Apart from this, the research also found intrusive permissions in over 99 apps. These permissions included user location, device information, use of the microphone, camera access and more."
Again, you'll see a lot of folks argue that we don't need meaningful privacy rules of the road because users can simply use a VPN to dodge the prying eyes of what has become all-pervasive marketing-driven surveillance online. When ISPs were busy lobbying to have the FCC's privacy rules killed, for example, their funded proxy organizations were quick to insist that killing consumer broadband privacy protections isn't that big of a deal -- because consumers could just protect themselves by using encryption and a VPN.

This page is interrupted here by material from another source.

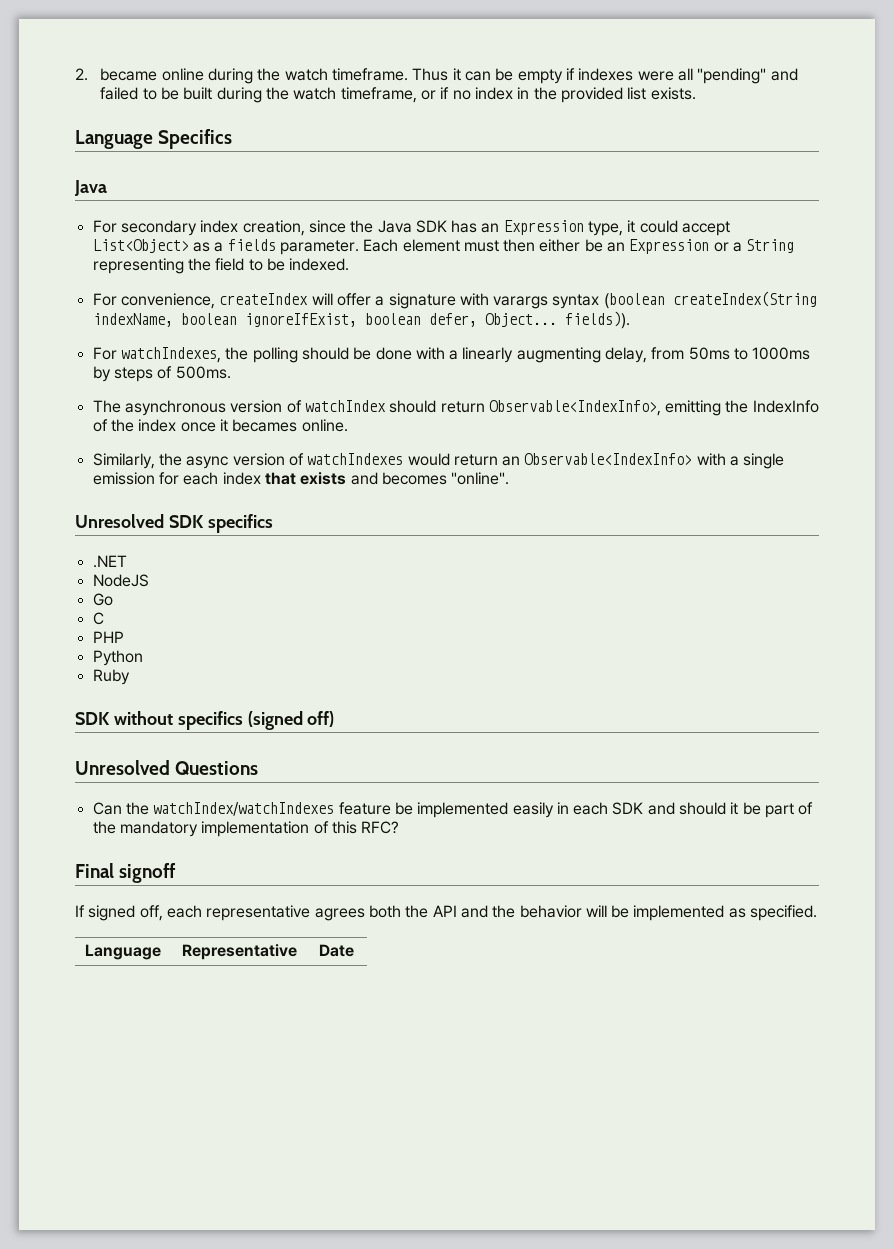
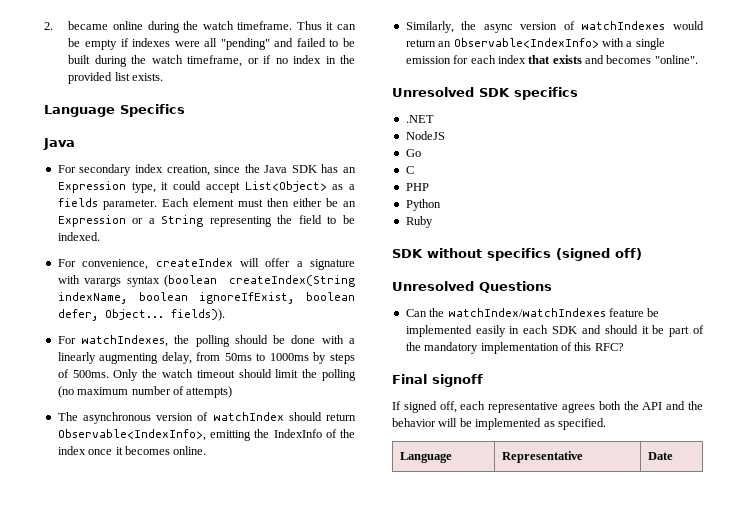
(231, 372) none -> [113,369,356,381] [57,386,233,398] Only the watch timeout should limit the polling (no maximum number of attempts)
[232,419,298,432] becames -> [124,446,170,455] becomes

But as outlets like Wired have pointed out, a VPN won't help you if your wireless carrier is installing snoopvertising locally on your phone (remember CarrierIQ?). Nor is it a bulletproof solution for ISPs like Verizon that have creatively started modifying user packets to covertly track subscribers around the internet. Nor does it prevent you from an ISP charging you more to opt out of data collection (something AT&T and Comcast have both flirted with). A VPN also won't protect you from companies that have flirted with providing worse customer service based on your credit score.
So yeah, while a good VPN is a helpful privacy tool, a VPN in general still isn't some magic silver bullet for our growing privacy shitstorm. And in more than a few instances, a poor choice can leave you less secure than if you used no VPN at all.